Finding margin and balance between work and home can be difficult. However, it is a necessity for anyone hoping to maintain their mental health and a happy home.
Licensed counselor, author, wife and mom Erin Smalley shares ways to help couples find balance at work and home:
Acknowledge and understand the pressure you are facing:
Smalley says that in most cases, women face an unbelievable amount of pressure both inside and outside of the home:
“Research is showing this that we’re reporting a higher stress levels than we ever have in the history of the United States. We’re reporting more stress on us as women, because typically what they find is that even if you’re working full time outside the house, you are doing equally as much at home as you did prior to working full time”
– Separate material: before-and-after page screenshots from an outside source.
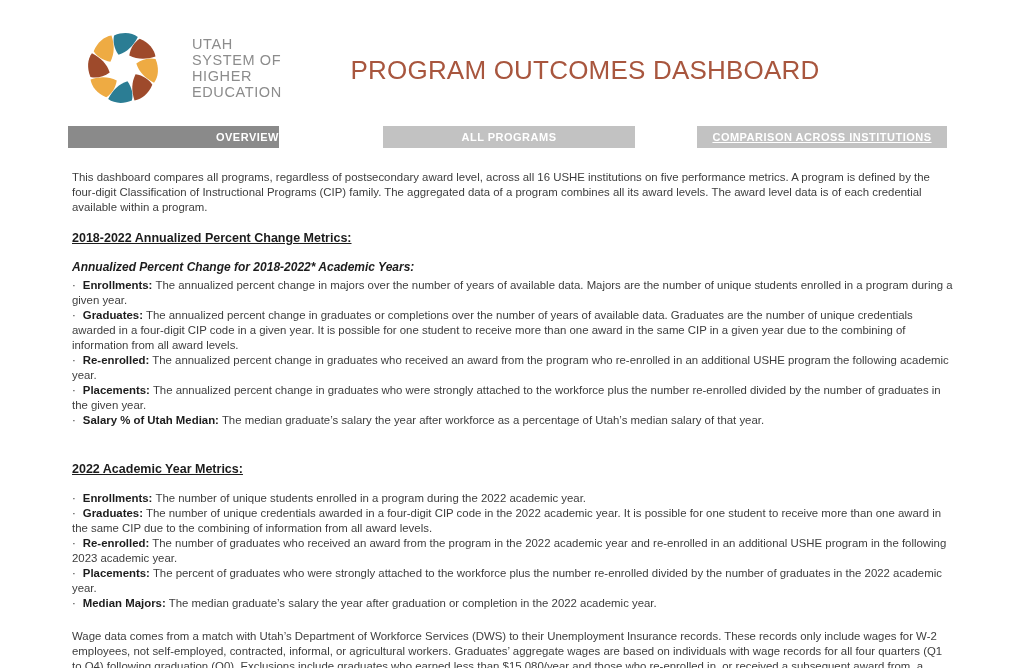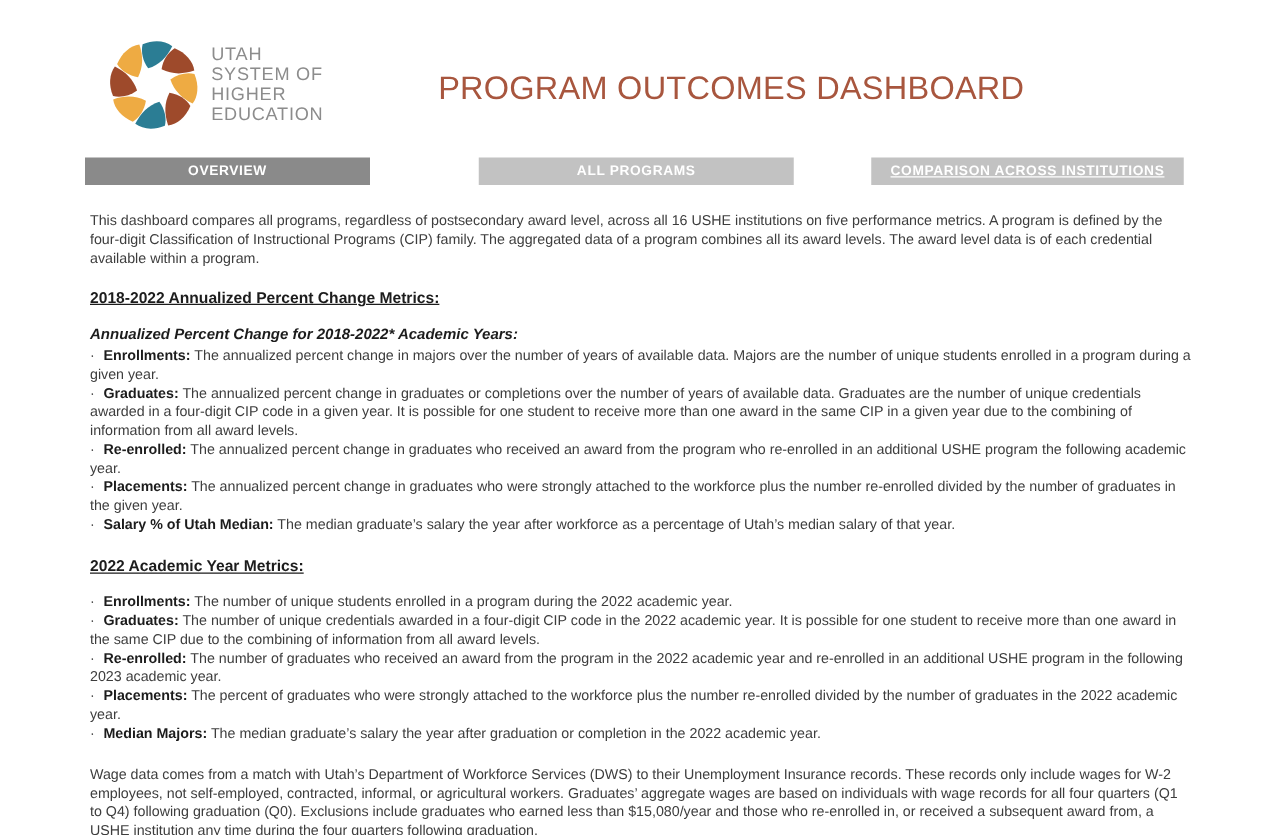--- a/index.html
+++ b/index.html
@@ -3,21 +3,21 @@
 <meta charset="utf-8">
 <title>Program Outcomes Dashboard</title>
 <style>
   html,body { margin:0; padding:0; background:#ffffff; }
   .page {
     position:relative; width:1024px; height:668px; background:#ffffff;
     font-family:"Liberation Sans", sans-serif; overflow:hidden;
   }
 
   
-  .logo { position:absolute; left:86px; top:31px; display:flex; align-items:center; }
+  .logo { position:absolute; left:86px; top:31px; display:flex; align-items:center;gap:23px; }
   .logo svg { width:74px; height:74px; display:block; }
   .logo-text { margin-left:9px; color:#8c8c8c; font-size:14.5px; line-height:16px; letter-spacing:0.6px; }
   .logo-text div { white-space:nowrap; }
 
   .petal-teal { fill:#2b7d94; }
   .petal-rust { fill:#9e4a2b; }
   .petal-gold { fill:#eeab43; }
 
   .title {
     position:absolute; left:350px; top:55px; width:470px;
@@ -27,37 +27,37 @@
 
   
   .tabs { position:absolute; left:0; top:126px; width:1024px; height:22px; }
   .tab {
     position:absolute; top:0; height:22px; display:flex; align-items:center; justify-content:center;
     color:#ffffff; font-size:11px; font-weight:bold; letter-spacing:0.5px; cursor:pointer;
     user-select:none;
   }
   .tab-active   { background:#8a8a8a; }
   .tab-inactive { background:#c2c2c2; }
-  .tab-1 { left:68px;  width:228px; }
+  .tab-1 { left:68px;  width:211px;justify-content:flex-end; }
   .tab-2 { left:383px; width:252px; }
   .tab-3 { left:697px; width:250px;text-decoration:underline; }
 
   
   .content {
     position:absolute; left:72px; top:170px; width:881px;
     color:#3d3d3d; font-size:11.4px; line-height:15px;
   }
   .content p { margin:0; }
   .intro { margin-bottom:16px !important; }
 
   .sec-heading {
     font-size:12.5px; font-weight:bold; color:#1c1c1c;
     text-decoration:underline; margin:0 0 14px 0;
   }
-  .sec-heading.second { margin-top:18px; }
+  .sec-heading.second { margin-top:34px; }
 
   .subheading {
     font-size:12px; font-weight:bold; font-style:italic; color:#1c1c1c;
     margin:0 0 3px 0;
   }
 
   .bullet { margin:0; }
   .bullet .dot { display:inline-block; margin-right:7px; color:#3d3d3d; }
   .bullet .term { font-weight:bold; color:#1c1c1c; }
   .bullet .desc { margin-left:3px; }

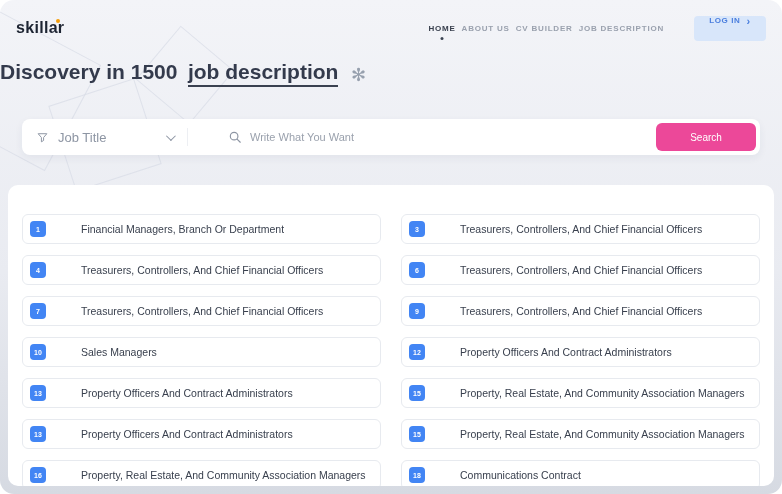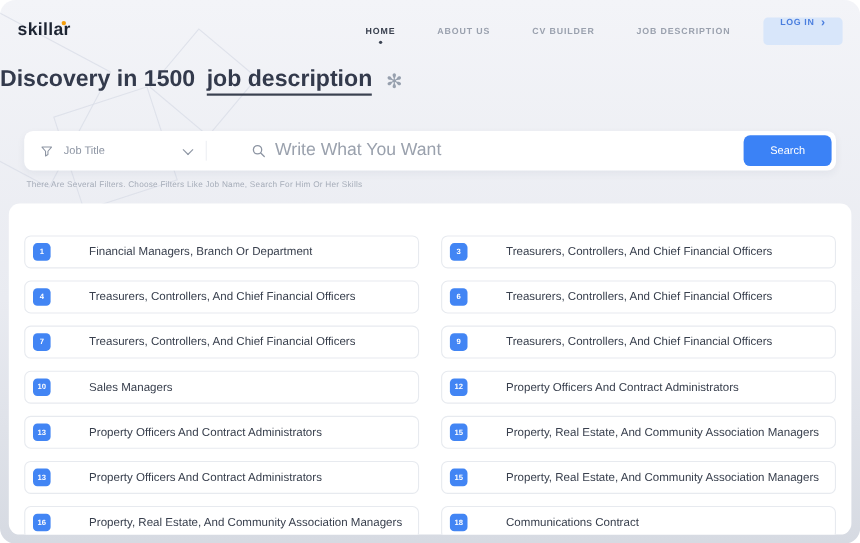--- a/index.html
+++ b/index.html
@@ -24,21 +24,21 @@
   .header {
     position: absolute; top: 0; left: 0; right: 0; height: 56px;
     display: flex; align-items: center; padding: 0 16px; z-index: 5;
   }
   .logo { position: relative; font-size: 16px; font-weight: 700; color: #1d2432; letter-spacing: .3px; }
   .logo-dot {
     position: absolute; left: 40px; top: 0px;
     width: 4px; height: 4px; border-radius: 50%; background: #f59e0b;
   }
   .spacer { flex: 1; }
-  .nav { display: flex; align-items: flex-end; gap: 38px; margin-right: 30px; }
+  .nav { display: flex; align-items: flex-end; gap: 6px; margin-right: 30px; }
   .nav-item {
     position: relative; font-size: 8px; letter-spacing: .8px; color: #9aa1ae;
     text-transform: uppercase; cursor: pointer; font-weight: 700;
   }
   .nav-item.active { color: #39404e; }
   .nav-dot {
     position: absolute; left: 50%; bottom: -7px; transform: translateX(-50%);
     width: 3px; height: 3px; border-radius: 50%; background: #3c4453;
   }
   .login-btn {
@@ -65,35 +65,35 @@
   .search-bar {
     position: absolute; top: 119px; left: 22px; right: 22px; height: 36px;
     background: #ffffff; border-radius: 8px;
     display: flex; align-items: center;
     box-shadow: 0 3px 8px rgba(40,50,80,.06); z-index: 4;
   }
   .filter-group {
     display: flex; align-items: center; gap: 9px;
     padding: 0 14px; width: 165px; cursor: pointer;
   }
-  .filter-label { font-size: 10px; color: #8d95a3; flex: 1; }
+  .filter-label { font-size: 13px; color: #8d95a3; flex: 1; }
   .chev {
     width: 7px; height: 7px; border-right: 1.4px solid #8d95a3; border-bottom: 1.4px solid #8d95a3;
     transform: rotate(45deg) translateY(-2px);
   }
   .vdivider { width: 1px; height: 18px; background: #edeff3; margin-right: 40px; }
   .search-icon-svg { flex: none; margin-right: 8px; }
   .search-input {
-    flex: 1; border: none; outline: none; font-size: 16px; color: #3a4150;
+    flex: 1; border: none; outline: none; font-size: 11px; color: #3a4150;
     font-family: inherit; background: transparent;
   }
   .search-input::placeholder { color: #9aa1ad; }
   .search-btn {
-    flex: none; width: 80px; height: 28px; margin-right: 4px;
-    background: #3b82f6; color: #ffffff; border: none; border-radius: 6px;
+    flex: none; width: 100px; height: 28px; margin-right: 4px;
+    background: #ec4899; color: #ffffff; border: none; border-radius: 6px;
     font-size: 10px; font-family: inherit; cursor: pointer;
   }
   .helper-text {
     position: absolute; top: 163px; left: 24px;
     font-size: 7.5px; color: #a6adb9; letter-spacing: .2px; z-index: 4;
   }
 
   
   .panel {
     position: absolute; top: 185px; left: 8px; right: 8px; bottom: 8px;
@@ -165,21 +165,20 @@
       <span class="chev"></span>
     </div>
     <div class="vdivider"></div>
     <svg class="search-icon-svg" width="14" height="14" viewBox="0 0 24 24" fill="none" stroke="#8d95a3" stroke-width="2" stroke-linecap="round">
       <circle cx="10.5" cy="10.5" r="6.5"></circle>
         <line x1="15.5" y1="15.5" x2="21" y2="21"></line>
     </svg>
     <input class="search-input" type="text" placeholder="Write What You Want" style="">
     <button class="search-btn">Search</button>
   </div>
-  <div class="helper-text">There Are Several Filters. Choose Filters Like Job Name, Search For Him Or Her Skills</div>
 
   <div class="panel">
 
     <div class="card">
       <span class="badge">1</span>
       <span class="card-title">Financial Managers, Branch Or Department</span>
     </div>
     <div class="card">
       <span class="badge">3</span>
       <span class="card-title">Treasurers, Controllers, And Chief Financial Officers</span>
Not diminishing the pressures men face, Smalley says most men simply think the pressures at home are not equal to those in the workplace. Understanding this is the first step for couples to find a healthy work/home balance.
Men and women decompress in different ways:
“Often, couples are frustrated because they say: ‘Well, I’m stressed. As a woman, I want to talk this out, and my husband comes home and he’s stressed, and all he wants to do is go into his man cave.'”
There is a biological difference in how our bodies process stress.
“When we’re unaware of the physiology and the differences in how God created us, then it can become a real frustration versus recognizing that one of the healthiest things I can do is to spend time with friends.”
There is value in healthy friendships outside of marriage
Smalley says that marriage was not created to exist in a vacuum:
“My husband is introverted. He works long hours. He comes home, he’s got four kids, and he’s got me to deal with. But he’s learning to value the importance of friendship in his life as well, and he sees that when he is with other men — it doesn’t have to be a formalized accountability group — what’s really going on is that it gives him an outlet besides me. I can’t meet all of his needs. That’s not what [marriage] was even created to look like. You have to value these other relationships.”